*Task description*.
Check every line below for the word "position" and copy each one that has it.

--- START ---

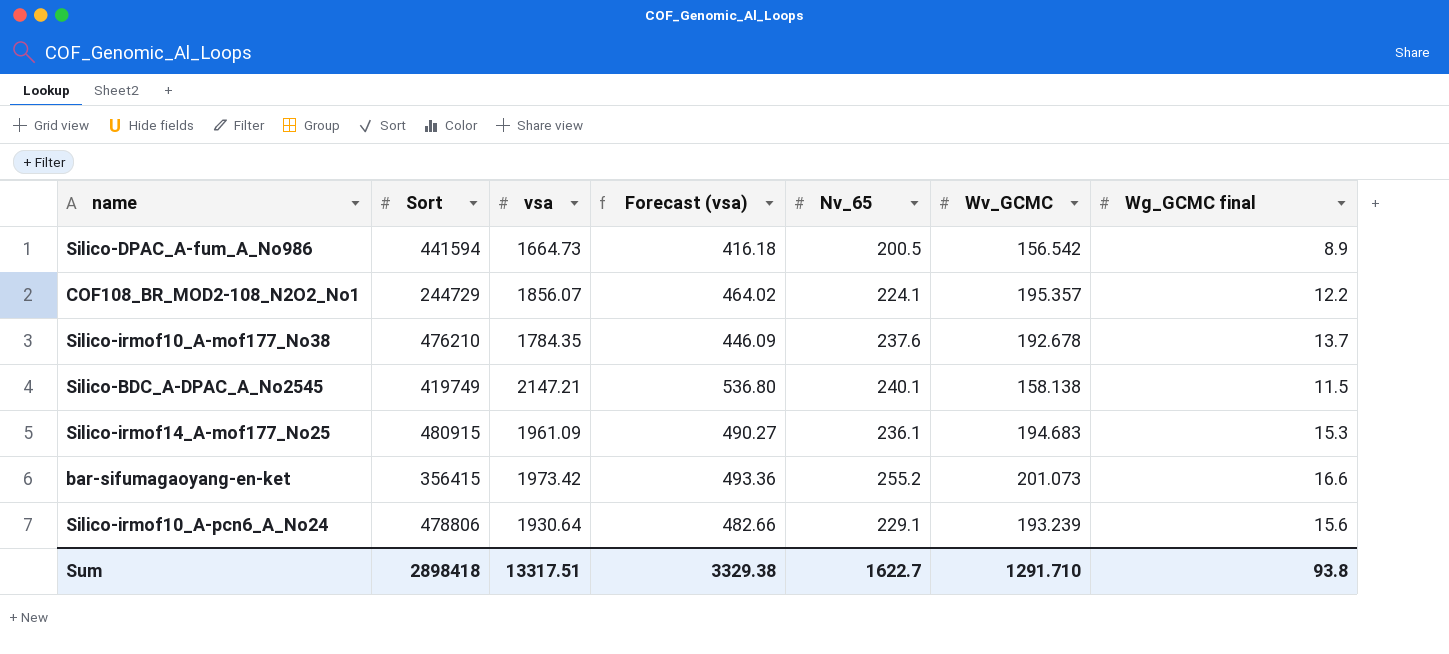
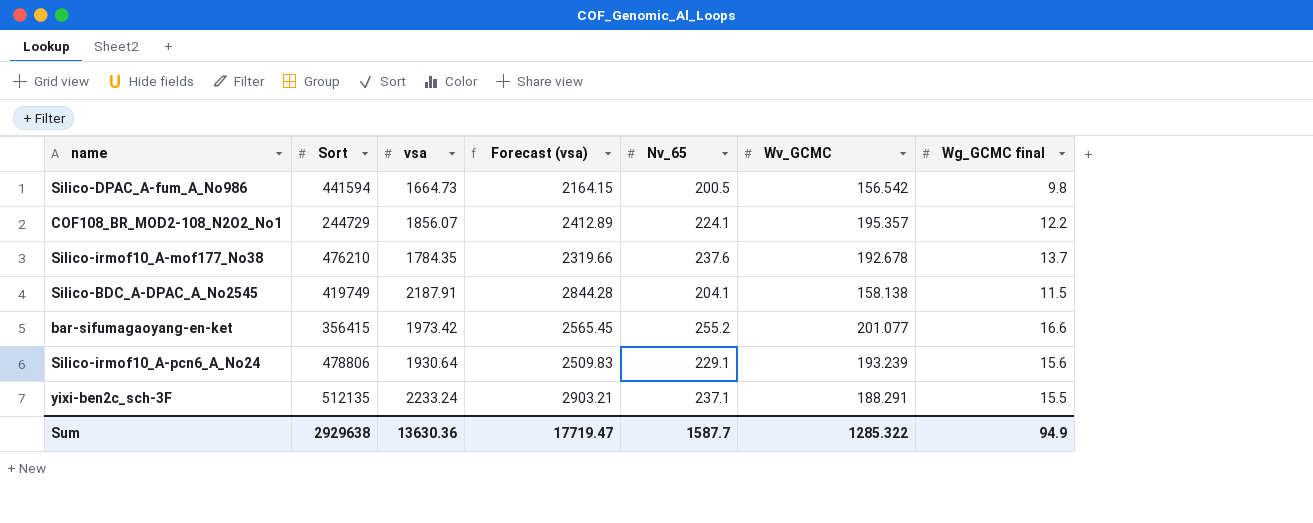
column Forecast (vsa) | formula: [vsa] * 0.25 -> [vsa] * 1.3
row Silico-irmof14_A-mof177_No25: 480915 | 1961.09 | 490.27 | 236.1 | 194.683 | 15.3 -> none
Silico-DPAC_A-fum_A_No986 | Wg_GCMC final: 8.9 -> 9.8
Silico-BDC_A-DPAC_A_No2545 | vsa: 2147.21 -> 2187.91
Silico-BDC_A-DPAC_A_No2545 | Nv_65: 240.1 -> 204.1
bar-sifumagaoyang-en-ket | Wv_GCMC: 201.073 -> 201.077
row yixi-ben2c_sch-3F: none -> 512135 | 2233.24 | 2903.21 | 237.1 | 188.291 | 15.5
Sum | Sort: 2898418 -> 2929638
Sum | vsa: 13317.51 -> 13630.36
Sum | Forecast (vsa): 3329.38 -> 17719.47
Sum | Nv_65: 1622.7 -> 1587.7
Sum | Wv_GCMC: 1291.710 -> 1285.322
Sum | Wg_GCMC final: 93.8 -> 94.9

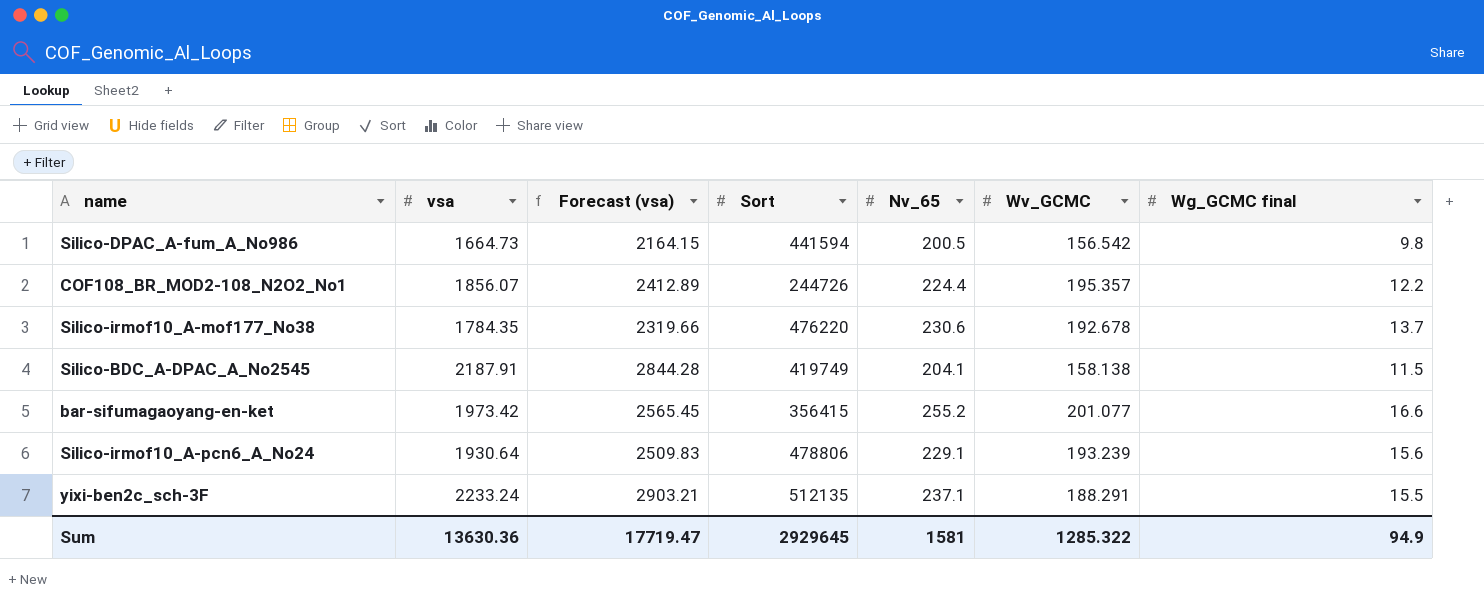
column Sort | position: 2 -> 4
COF108_BR_MOD2-108_N2O2_No1 | Sort: 244729 -> 244726
COF108_BR_MOD2-108_N2O2_No1 | Nv_65: 224.1 -> 224.4
Silico-irmof10_A-mof177_No38 | Sort: 476210 -> 476220
Silico-irmof10_A-mof177_No38 | Nv_65: 237.6 -> 230.6
Sum | Sort: 2929638 -> 2929645
Sum | Nv_65: 1587.7 -> 1581

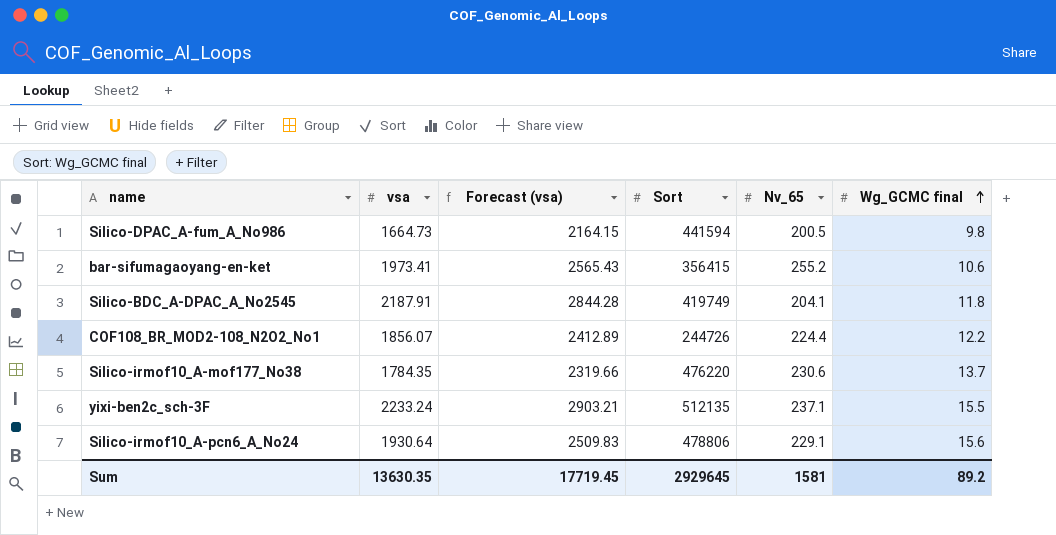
row order: none -> Wg_GCMC final ascending
column Wv_GCMC | position: 6 -> none
bar-sifumagaoyang-en-ket | vsa: 1973.42 -> 1973.41
bar-sifumagaoyang-en-ket | Forecast (vsa): 2565.45 -> 2565.43
bar-sifumagaoyang-en-ket | Wg_GCMC final: 16.6 -> 10.6
Silico-BDC_A-DPAC_A_No2545 | Wg_GCMC final: 11.5 -> 11.8
Sum | vsa: 13630.36 -> 13630.35
Sum | Forecast (vsa): 17719.47 -> 17719.45
Sum | Wg_GCMC final: 94.9 -> 89.2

--- END ---

*Task output*.
column Sort | position: 2 -> 4
column Wv_GCMC | position: 6 -> none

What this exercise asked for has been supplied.